-- DATA TO USE follows --

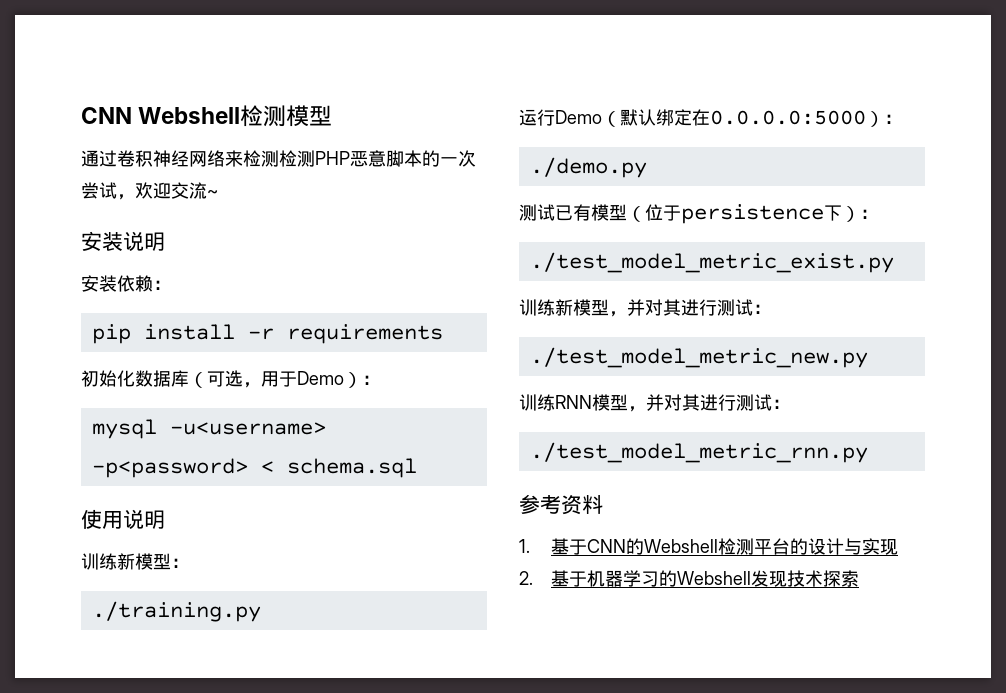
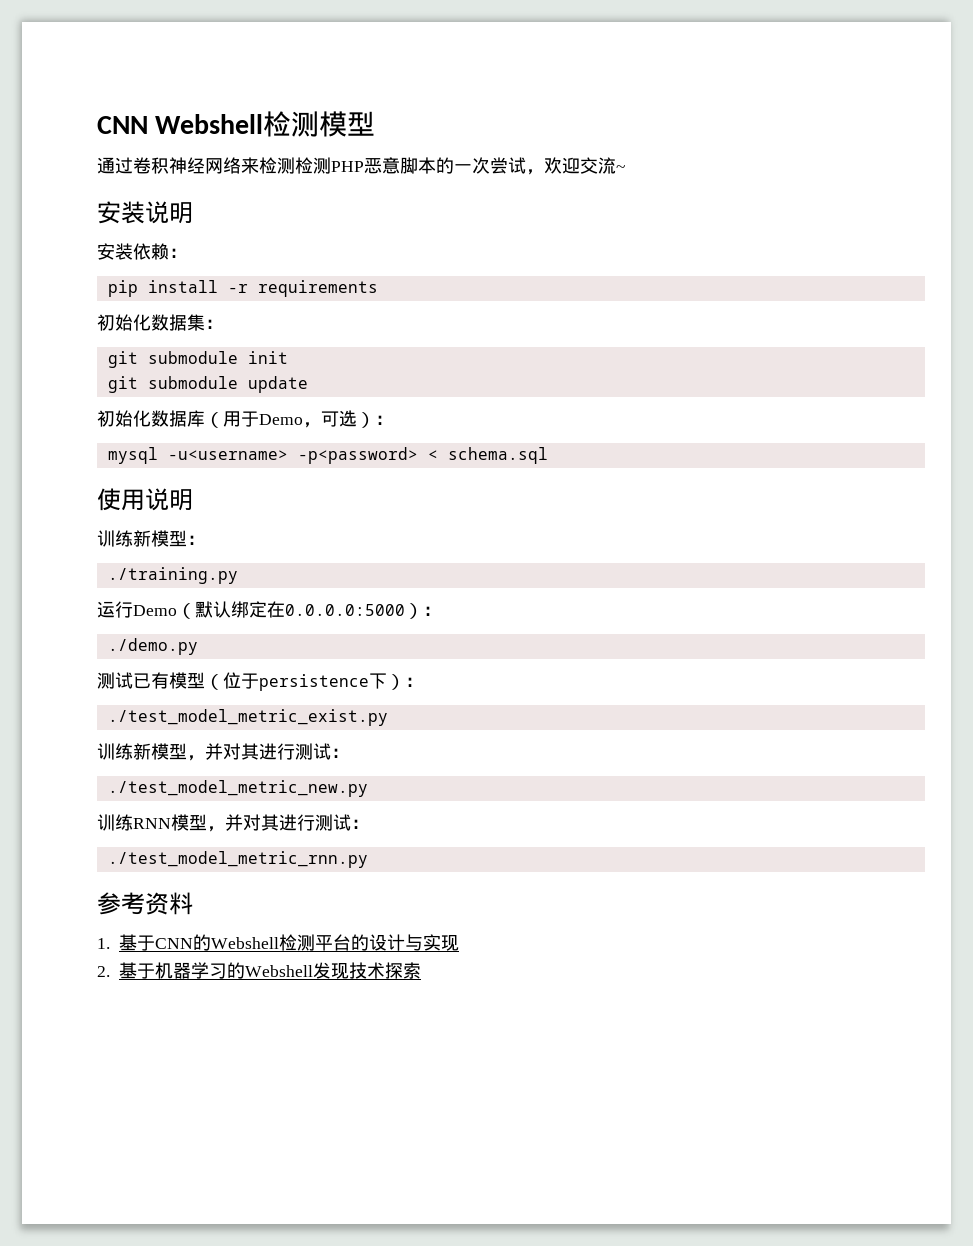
(443, 334) none -> [97,314,223,331] [107,351,288,368] [107,376,308,393] // 初始化数据集： // git submodule init // git submodule update
[207,370,261,388] 可选， -> (223, 420) none
(344, 378) none -> [303,410,357,428] ，可选

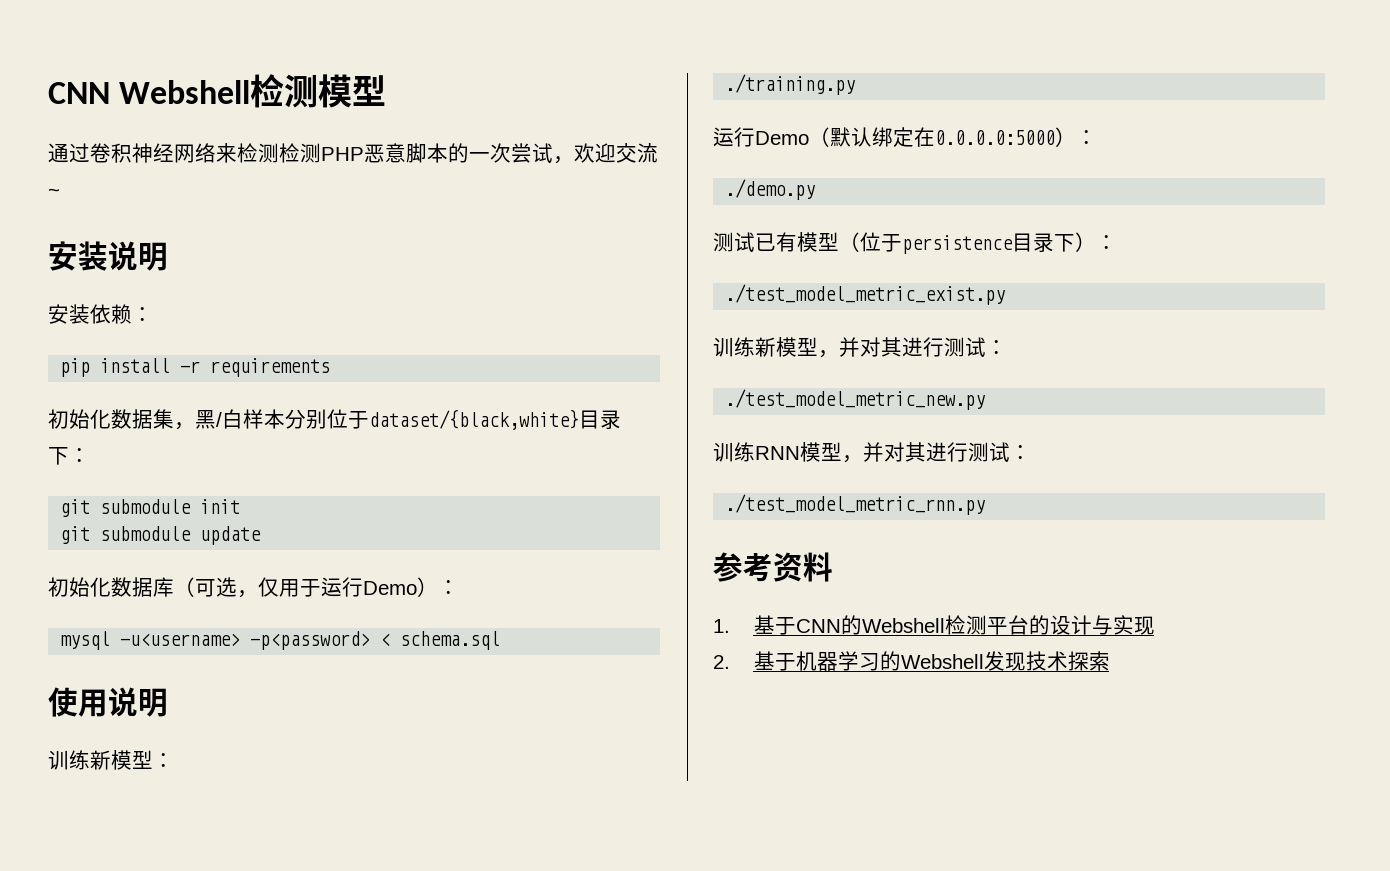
(205, 322) none -> [174,409,621,430] [48,447,69,465] ，黑/白样本分别位于dataset/{black,white}目录下
[223,410,357,428] 用于Demo，可选 -> [195,577,417,598] 可选，仅用于运行Demo
(369, 682) none -> [1012,233,1054,252] 目录

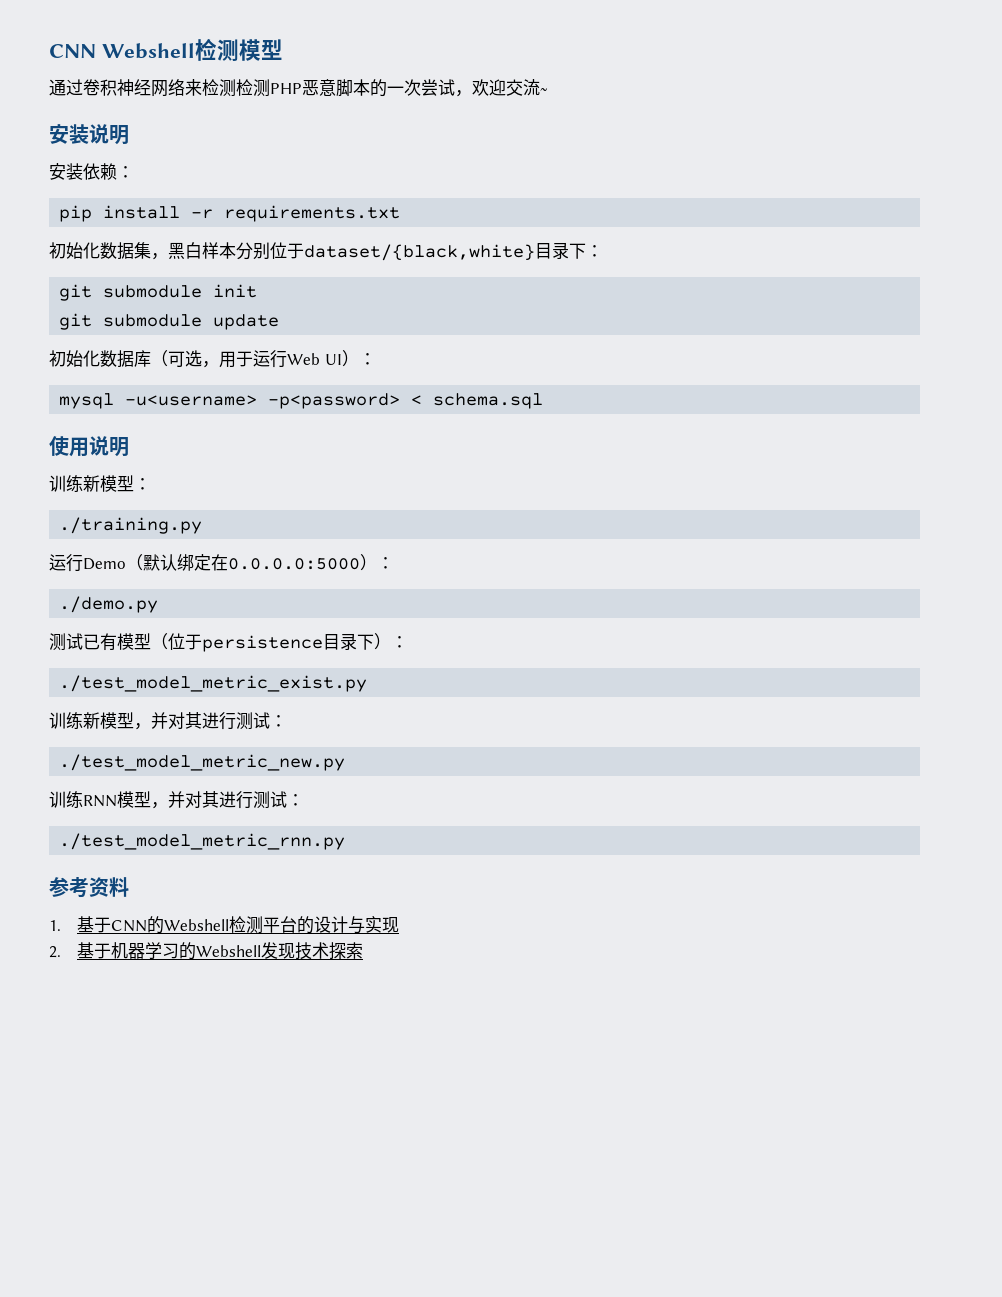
[210,358,331,377] requirements -> [224,205,401,222] requirements.txt
[216,412,222,427] / -> (185, 250) none
[258,577,279,597] 仅 -> (219, 364) none
[363,581,417,595] Demo -> [287,353,342,365] Web UI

-- DATA TO USE concluded --

WHAT IS BEING ASKED. Leave out the pictures and copy every record above exactly.

EXERCISE ANSWER.
(443, 334) none -> [97,314,223,331] [107,351,288,368] [107,376,308,393] // 初始化数据集： // git submodule init // git submodule update
[207,370,261,388] 可选， -> (223, 420) none
(344, 378) none -> [303,410,357,428] ，可选

(205, 322) none -> [174,409,621,430] [48,447,69,465] ，黑/白样本分别位于dataset/{black,white}目录下
[223,410,357,428] 用于Demo，可选 -> [195,577,417,598] 可选，仅用于运行Demo
(369, 682) none -> [1012,233,1054,252] 目录

[210,358,331,377] requirements -> [224,205,401,222] requirements.txt
[216,412,222,427] / -> (185, 250) none
[258,577,279,597] 仅 -> (219, 364) none
[363,581,417,595] Demo -> [287,353,342,365] Web UI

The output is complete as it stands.